Aim of the task: Counting only lines that contain "auto", how many are there in the records below? Give the figure alone.

(Items listed in a dataset)

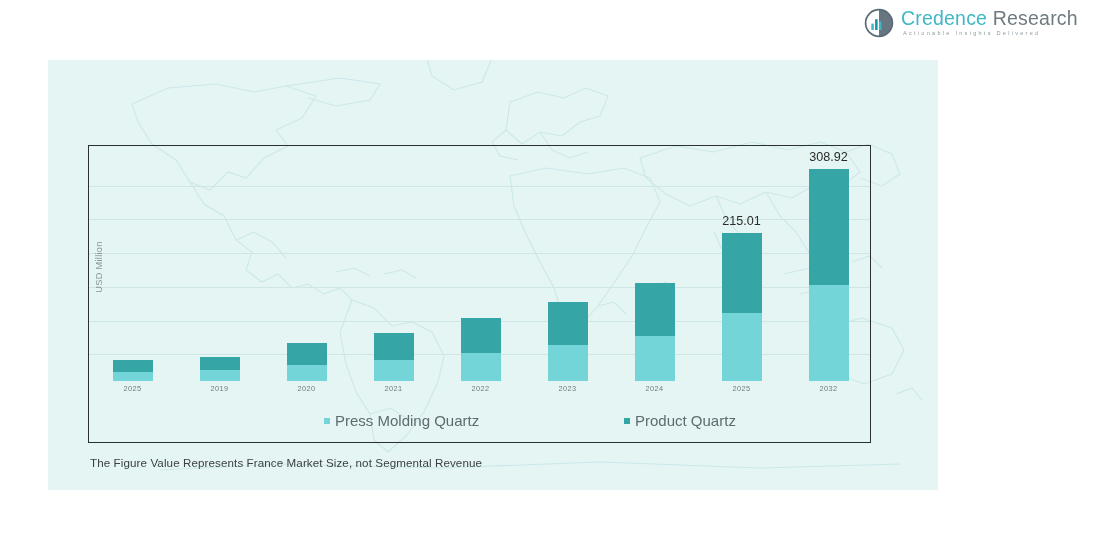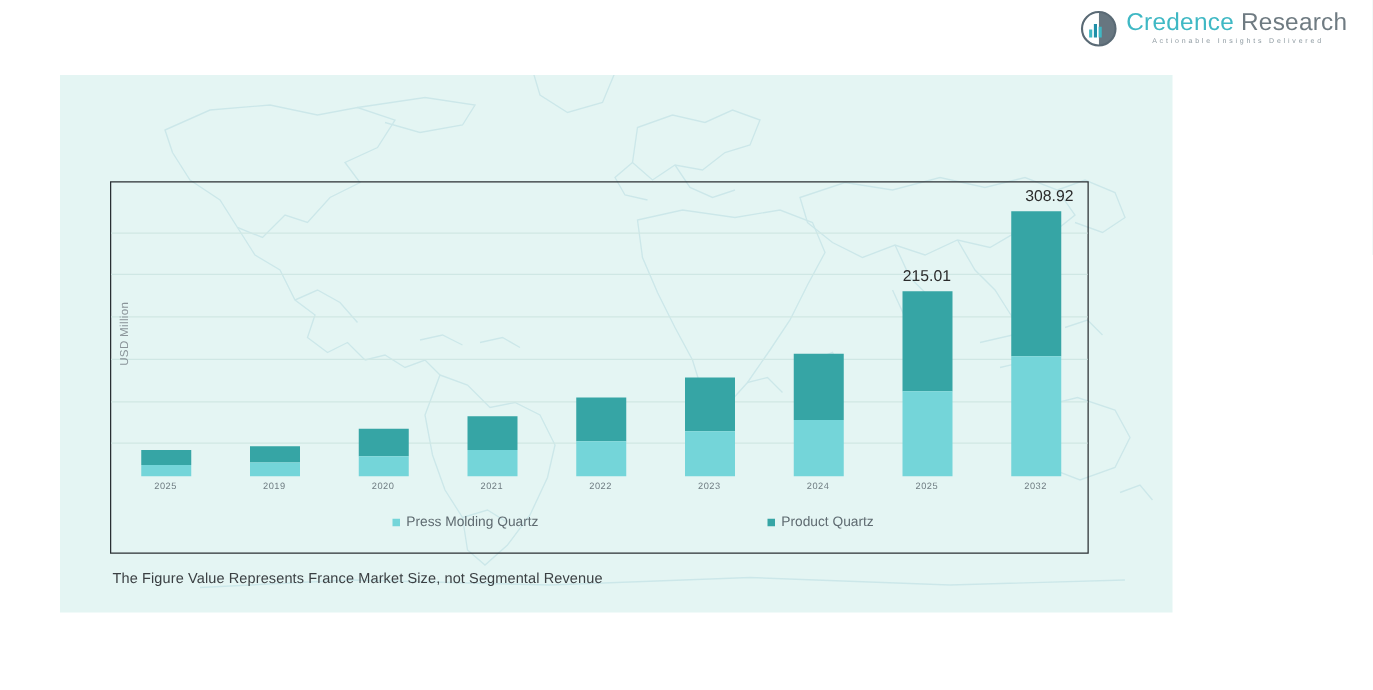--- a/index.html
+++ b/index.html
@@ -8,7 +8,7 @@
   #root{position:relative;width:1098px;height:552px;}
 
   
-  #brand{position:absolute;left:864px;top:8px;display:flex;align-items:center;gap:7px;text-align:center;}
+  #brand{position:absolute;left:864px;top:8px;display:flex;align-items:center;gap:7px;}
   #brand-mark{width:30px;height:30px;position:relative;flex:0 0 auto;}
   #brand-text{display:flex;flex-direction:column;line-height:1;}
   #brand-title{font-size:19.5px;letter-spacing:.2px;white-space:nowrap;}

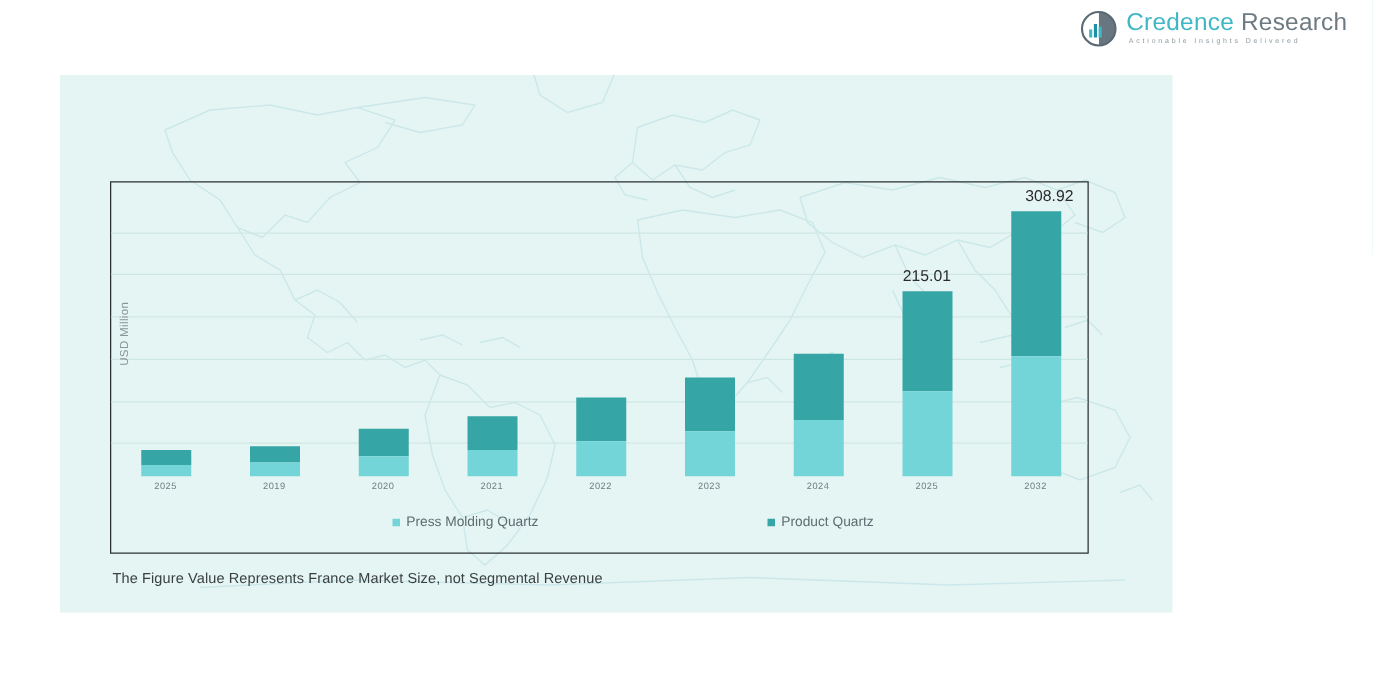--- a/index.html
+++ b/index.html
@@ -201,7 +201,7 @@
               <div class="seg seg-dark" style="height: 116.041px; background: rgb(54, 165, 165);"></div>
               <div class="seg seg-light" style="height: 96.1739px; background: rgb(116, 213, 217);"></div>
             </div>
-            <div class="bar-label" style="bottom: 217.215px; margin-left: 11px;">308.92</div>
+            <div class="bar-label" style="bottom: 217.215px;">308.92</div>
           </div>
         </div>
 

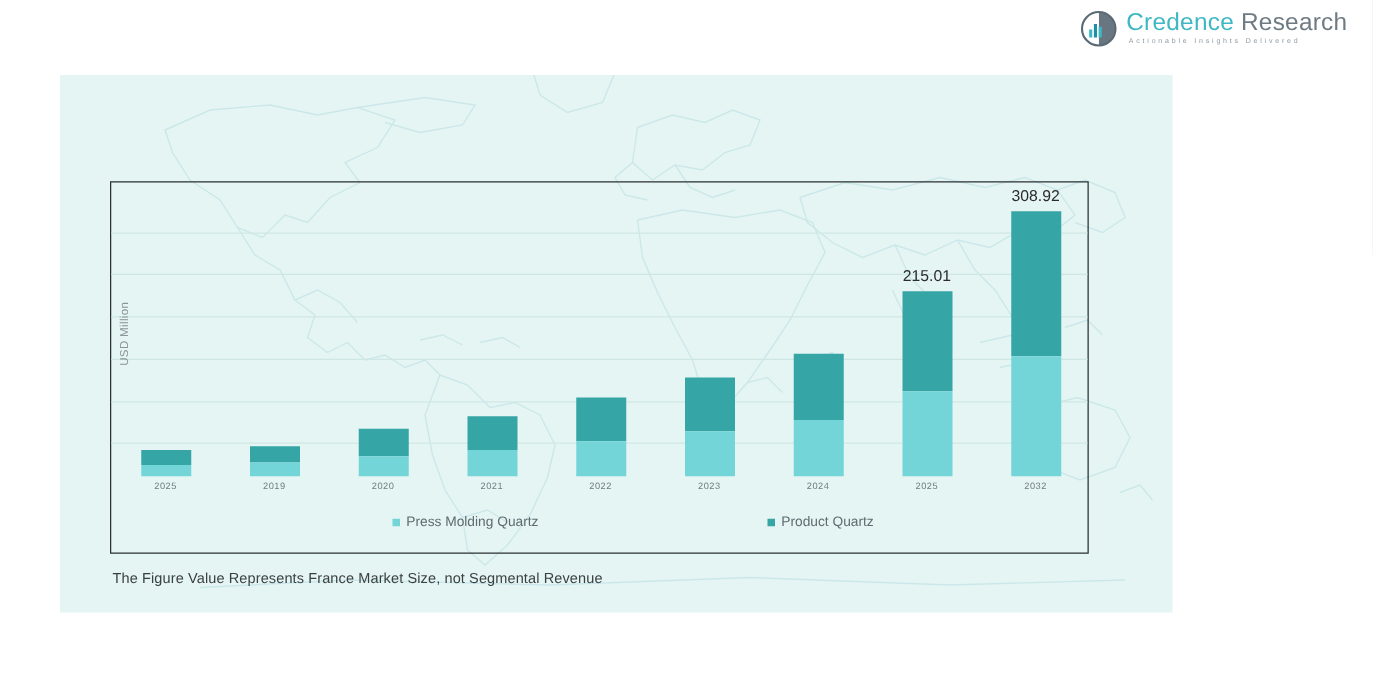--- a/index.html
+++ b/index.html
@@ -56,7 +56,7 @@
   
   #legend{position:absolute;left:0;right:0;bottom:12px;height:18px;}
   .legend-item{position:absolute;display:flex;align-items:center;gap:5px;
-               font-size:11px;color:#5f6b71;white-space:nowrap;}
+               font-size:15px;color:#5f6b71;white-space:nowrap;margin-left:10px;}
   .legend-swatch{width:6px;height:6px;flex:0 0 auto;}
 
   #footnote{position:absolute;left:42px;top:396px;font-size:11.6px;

---

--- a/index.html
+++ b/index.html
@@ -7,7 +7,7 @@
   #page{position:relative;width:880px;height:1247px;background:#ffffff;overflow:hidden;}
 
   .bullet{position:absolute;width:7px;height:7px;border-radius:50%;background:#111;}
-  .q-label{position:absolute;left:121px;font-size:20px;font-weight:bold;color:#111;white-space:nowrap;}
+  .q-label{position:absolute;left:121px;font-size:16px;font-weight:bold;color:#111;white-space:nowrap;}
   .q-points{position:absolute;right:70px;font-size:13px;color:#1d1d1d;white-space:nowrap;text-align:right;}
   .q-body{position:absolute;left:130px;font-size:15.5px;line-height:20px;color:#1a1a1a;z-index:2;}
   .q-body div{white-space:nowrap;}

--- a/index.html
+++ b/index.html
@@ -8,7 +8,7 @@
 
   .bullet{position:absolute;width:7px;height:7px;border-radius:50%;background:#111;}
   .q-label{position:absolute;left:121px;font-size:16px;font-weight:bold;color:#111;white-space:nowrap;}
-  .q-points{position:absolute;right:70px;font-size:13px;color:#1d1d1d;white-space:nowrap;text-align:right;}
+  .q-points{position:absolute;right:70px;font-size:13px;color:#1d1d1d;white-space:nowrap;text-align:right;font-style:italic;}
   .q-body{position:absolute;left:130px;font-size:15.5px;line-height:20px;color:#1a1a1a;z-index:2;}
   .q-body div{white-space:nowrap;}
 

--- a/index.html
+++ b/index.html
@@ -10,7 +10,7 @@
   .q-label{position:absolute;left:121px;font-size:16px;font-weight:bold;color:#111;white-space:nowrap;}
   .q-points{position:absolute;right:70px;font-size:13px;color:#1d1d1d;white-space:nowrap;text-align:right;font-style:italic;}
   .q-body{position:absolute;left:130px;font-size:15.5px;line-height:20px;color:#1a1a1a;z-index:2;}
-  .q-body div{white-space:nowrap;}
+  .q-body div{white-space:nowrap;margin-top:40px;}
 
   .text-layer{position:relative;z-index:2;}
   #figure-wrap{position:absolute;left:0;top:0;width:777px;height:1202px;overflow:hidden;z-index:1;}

Task answer: 2